Wichtig: Wenn du die Netzwerk-ACL geändert hast, füge eine Regel hinzu, die den ausgehenden IPv4-HTTPS-Traffic vom Subnetz ins Internet zulässt. Weitere Informationen findest du unter Steuern des Datenverkehrs zu deinen AWS-Ressourcen mithilfe von Sicherheitsgruppen und Steuern des Subnetz-Datenverkehrs mithilfe von Netzwerkzugriffskontrolllisten. Um die VPC, die Subnetze oder Sicherheitsgruppen zu ändern, erstellen Sie eine neue Rechenumgebung.
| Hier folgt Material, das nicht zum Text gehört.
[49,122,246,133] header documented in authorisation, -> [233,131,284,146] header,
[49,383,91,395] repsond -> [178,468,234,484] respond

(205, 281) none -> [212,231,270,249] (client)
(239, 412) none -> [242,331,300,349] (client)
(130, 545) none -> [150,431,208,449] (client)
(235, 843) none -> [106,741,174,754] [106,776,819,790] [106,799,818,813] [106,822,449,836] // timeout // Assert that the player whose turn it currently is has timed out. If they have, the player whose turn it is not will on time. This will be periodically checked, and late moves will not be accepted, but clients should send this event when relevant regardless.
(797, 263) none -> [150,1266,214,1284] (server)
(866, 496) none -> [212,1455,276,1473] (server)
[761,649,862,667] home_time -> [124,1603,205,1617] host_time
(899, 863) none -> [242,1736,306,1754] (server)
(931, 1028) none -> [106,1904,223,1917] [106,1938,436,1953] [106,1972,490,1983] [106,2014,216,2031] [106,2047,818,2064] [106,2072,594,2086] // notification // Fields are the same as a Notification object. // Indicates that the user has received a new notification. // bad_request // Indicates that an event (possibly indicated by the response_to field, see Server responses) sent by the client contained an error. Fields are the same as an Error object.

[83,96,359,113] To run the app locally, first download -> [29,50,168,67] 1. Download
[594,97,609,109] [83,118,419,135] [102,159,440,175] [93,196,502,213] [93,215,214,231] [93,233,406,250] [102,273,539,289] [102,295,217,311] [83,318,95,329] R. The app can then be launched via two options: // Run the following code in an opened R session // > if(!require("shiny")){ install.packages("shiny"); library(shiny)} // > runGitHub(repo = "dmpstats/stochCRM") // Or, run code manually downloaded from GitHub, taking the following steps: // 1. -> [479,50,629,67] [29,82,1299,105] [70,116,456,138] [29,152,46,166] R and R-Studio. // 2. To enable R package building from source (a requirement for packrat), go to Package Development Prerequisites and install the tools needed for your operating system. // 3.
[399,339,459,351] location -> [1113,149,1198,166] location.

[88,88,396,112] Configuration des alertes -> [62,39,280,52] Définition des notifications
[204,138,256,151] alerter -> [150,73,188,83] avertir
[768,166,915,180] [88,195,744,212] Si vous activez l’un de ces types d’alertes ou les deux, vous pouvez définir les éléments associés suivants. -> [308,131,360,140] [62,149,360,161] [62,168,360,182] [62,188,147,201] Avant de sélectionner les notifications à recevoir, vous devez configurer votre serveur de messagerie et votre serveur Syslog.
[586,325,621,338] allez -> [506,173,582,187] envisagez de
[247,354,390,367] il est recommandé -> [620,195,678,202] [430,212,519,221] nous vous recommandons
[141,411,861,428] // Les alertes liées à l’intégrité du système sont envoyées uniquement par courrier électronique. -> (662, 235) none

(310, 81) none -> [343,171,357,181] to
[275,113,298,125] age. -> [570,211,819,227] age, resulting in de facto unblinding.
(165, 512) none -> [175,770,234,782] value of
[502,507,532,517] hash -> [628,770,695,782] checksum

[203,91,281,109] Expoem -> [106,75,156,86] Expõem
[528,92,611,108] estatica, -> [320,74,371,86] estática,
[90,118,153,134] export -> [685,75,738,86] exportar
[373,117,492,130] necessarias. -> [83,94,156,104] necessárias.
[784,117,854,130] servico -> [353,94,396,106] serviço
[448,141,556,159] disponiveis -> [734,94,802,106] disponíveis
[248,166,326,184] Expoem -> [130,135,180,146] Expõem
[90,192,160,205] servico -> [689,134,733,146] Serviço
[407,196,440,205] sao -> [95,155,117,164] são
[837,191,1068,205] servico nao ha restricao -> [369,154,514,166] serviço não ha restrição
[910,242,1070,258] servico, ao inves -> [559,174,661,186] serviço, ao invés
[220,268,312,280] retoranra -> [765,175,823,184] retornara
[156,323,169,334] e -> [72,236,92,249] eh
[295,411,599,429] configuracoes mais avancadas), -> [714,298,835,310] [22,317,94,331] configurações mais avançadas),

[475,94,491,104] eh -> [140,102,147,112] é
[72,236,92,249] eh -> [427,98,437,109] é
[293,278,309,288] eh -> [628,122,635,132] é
Wenn deine Instance dem Amazon ECS-Cluster immer noch nicht beitritt, stelle eine Verbindung zu deiner Instance her. Überprüfe dann den Status des Docker-Daemon und des Amazon ECS-Container-Agent. Weitere Informationen findest du unter Wie behebe ich Probleme mit einem getrennten Amazon ECS-Agent?
Hinweis: Verwende AWS CloudTrail, um weitere Fehler bei einem AWS Batch-Auftrag zu beheben, der im RUNNABLE-Status feststeckt. Setze das Username-Attribut auf aws-batch, um nach Fehlern zu suchen, die bei geplanten Aufgaben auftreten.